It is also irrefutable that hair enjoyed an antique credulity, when many modern accessories were not available. In fact, hair and hairstyles enjoyed the most admirable classical popularity in ancient times in literature, art and architecture. Subsequently, it also dominated popular imaginations in different historical periods in the most approved historical manner. The popular history of hair is scattered across the Greco-Roman as well as Harappa and Mohenjo-daro civilisations. Even across world scriptures, hair is represented variously – sometimes as monuments of beauty, wisdom and knowledge, and, at other times, as fountain of death, violence, and destruction. Thus, Helen and Shakuntala’s hair represent grace and beauty – “Helen of the lovely hair,” writes Homer. Draupadi and Samson’s hair become the symbol of power and destruction.
But there is something more about hair and hairstyles in our times; particularly, the way they are commercially done on our scalps. The liberty of experimenting with ‘Do It Yourself’ (DIY) art on our poor head is best manifested in the hairy carnival of shape, colour and design. If there are crew cut, spike cut, flattop, sideburn, dreadlocks for men, there are many such as bob cut, pigtails, ponytail, chignon and perm for women too. Also, think of all those spectrum of colours – blonde, brunette, auburn, grey, sandy, as well as tools, such as hair ties, brushes, hairdryers, hairnets, hairpins, hairspray and hair gel, besides many others.
Hair is not only our statement of styles, but has become a medium of modern mind – both for love and hate. We have somehow contrived to express our likes and dislikes through our hairy designs.
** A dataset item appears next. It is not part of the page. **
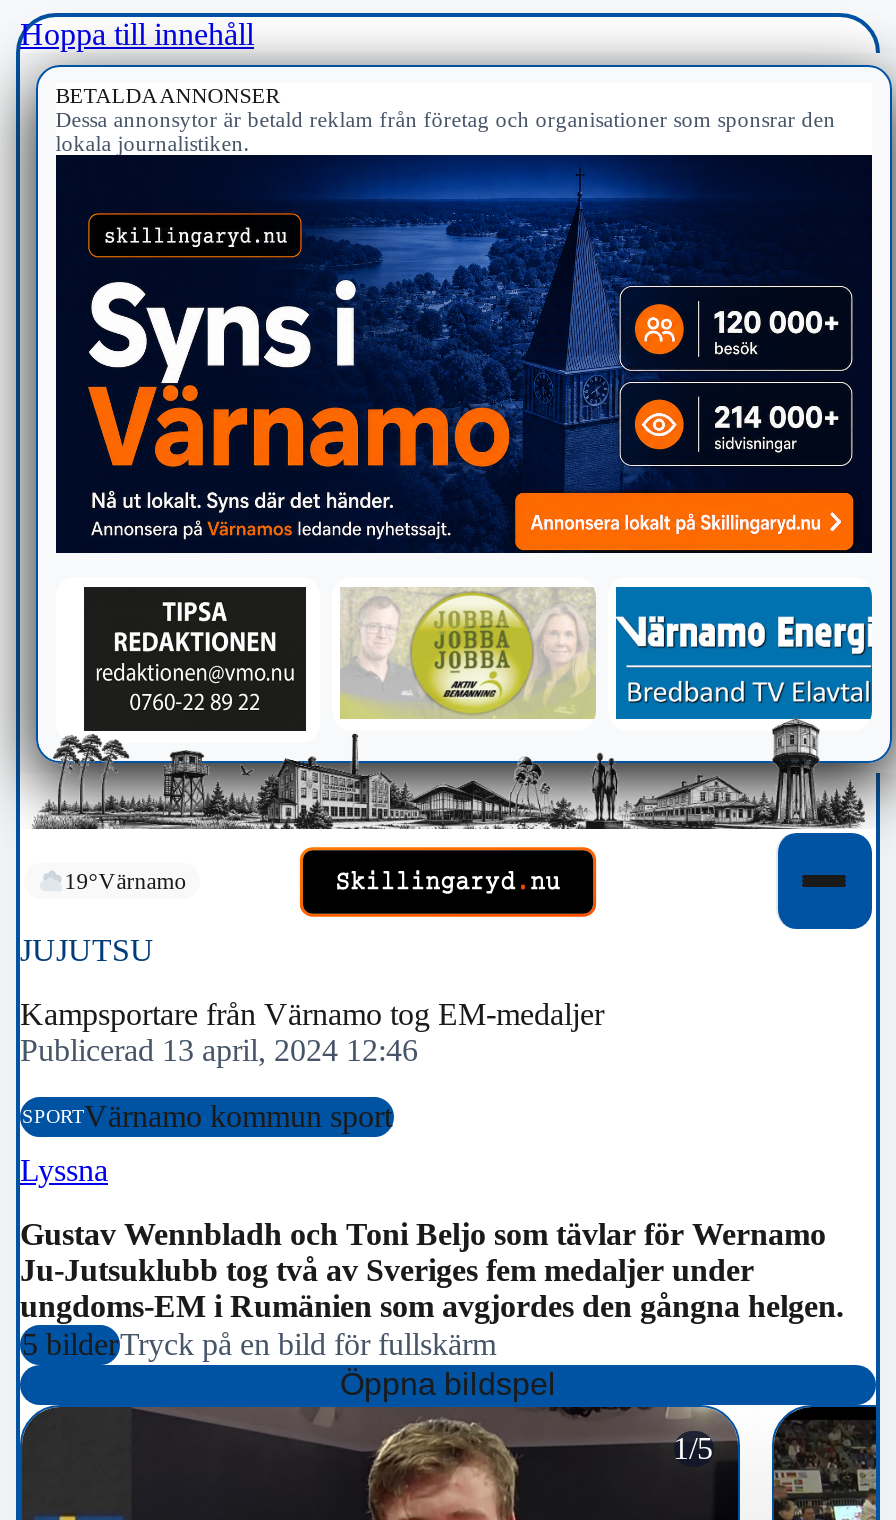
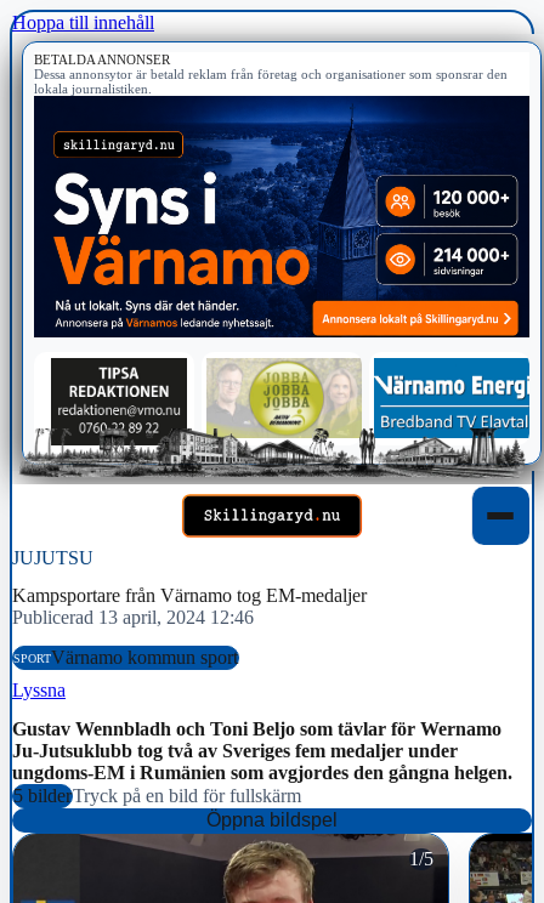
[34,703,874,829] [image] -> [19,427,526,484] [image]
[64,870,186,894] 19°Värnamo -> none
I also wish these artists of hair knew about the beauteous designs that our ancestors had. In a suburb of Bhubaneswar, Odisha, there is a constellation of 64 Yoginis which display as many as 64 hair designs, and not a single one is a repetition. Bharat Muni in Natya Shastra prescribes different hairstyles for men of different characters. Also, recall those oriental hyperboles immortalising the hair of a coy mistress in the most platonic and poetic ways. “Aah ko chahiye ek umar asar hone tak; kaun jeeta hai tere sulf ke sar hone tak” (Sighs of a beloved take a whole life to show its effect, but who can stay alive forever to conquer the effect of your hair!),” Ghalib thus immortalises hair.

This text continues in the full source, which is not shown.